Carl Fiorentino had a “personal relationship” with Kuo and directly controlled all negotiations with the vendor regarding the price and quantity of merchandise. TigerDirect has been the Taiwanese company’s largest customer since its founding.

Unlike other vendors, Fiorentino had to be copied on all correspondence with Kuo and Rici. Fiorentino allegedly turned down attempts by other employees to seek better prices from the vendor. But after Carl Fiorentino’s firing, TigerDirect negotiated prices with other vendors that sometimes were less than half of what Kuo previously charged. TigerDirect no longer does business with Rici.

While Patrick Fiorentino was not implicated in the Rici situation, he allegedly took a boat inverter as a kickback from another unnamed company vendor.

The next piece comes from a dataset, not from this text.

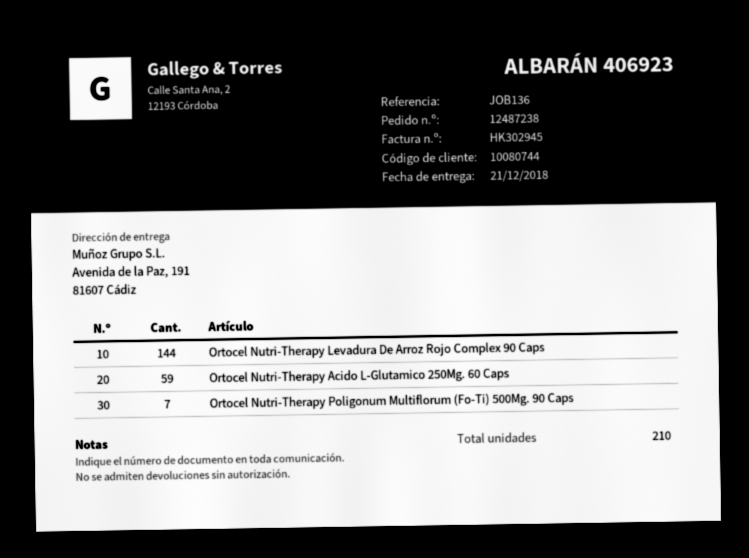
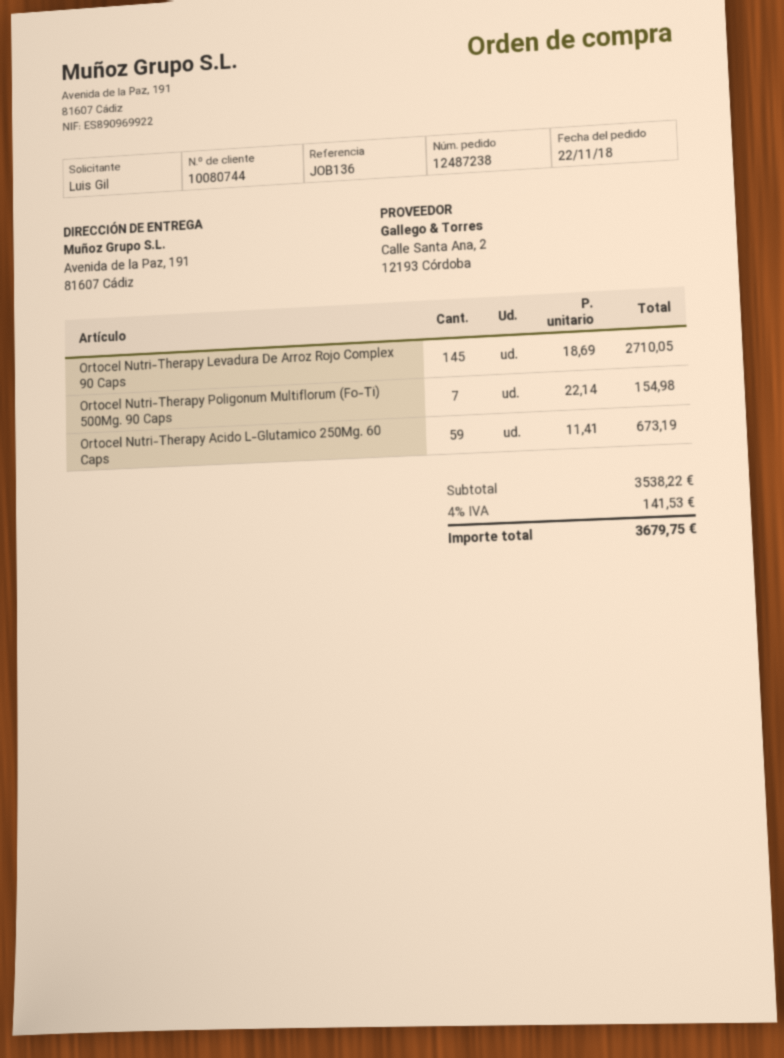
Ortocel Nutri-Therapy Levadura De Arroz Rojo Complex 90 Caps: 144 -> 145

•  Destruction of company property

When Carl Fiorentino sensed that the company was on his trail, he attempted to “cover up his misconduct,” according to the suit. He accessed company computers and hard drives to obtain and alter information. He “materially altered” emails before they were turned over to those conducting the investigation of his conduct. Shortly before his termination, Fiorentino removed computer towers from TigerDirect’s offices.
The suit claims Carl and Patrick Fiorentino “took all of these actions intentionally and maliciously, wantonly, willfully, in bad faith.’’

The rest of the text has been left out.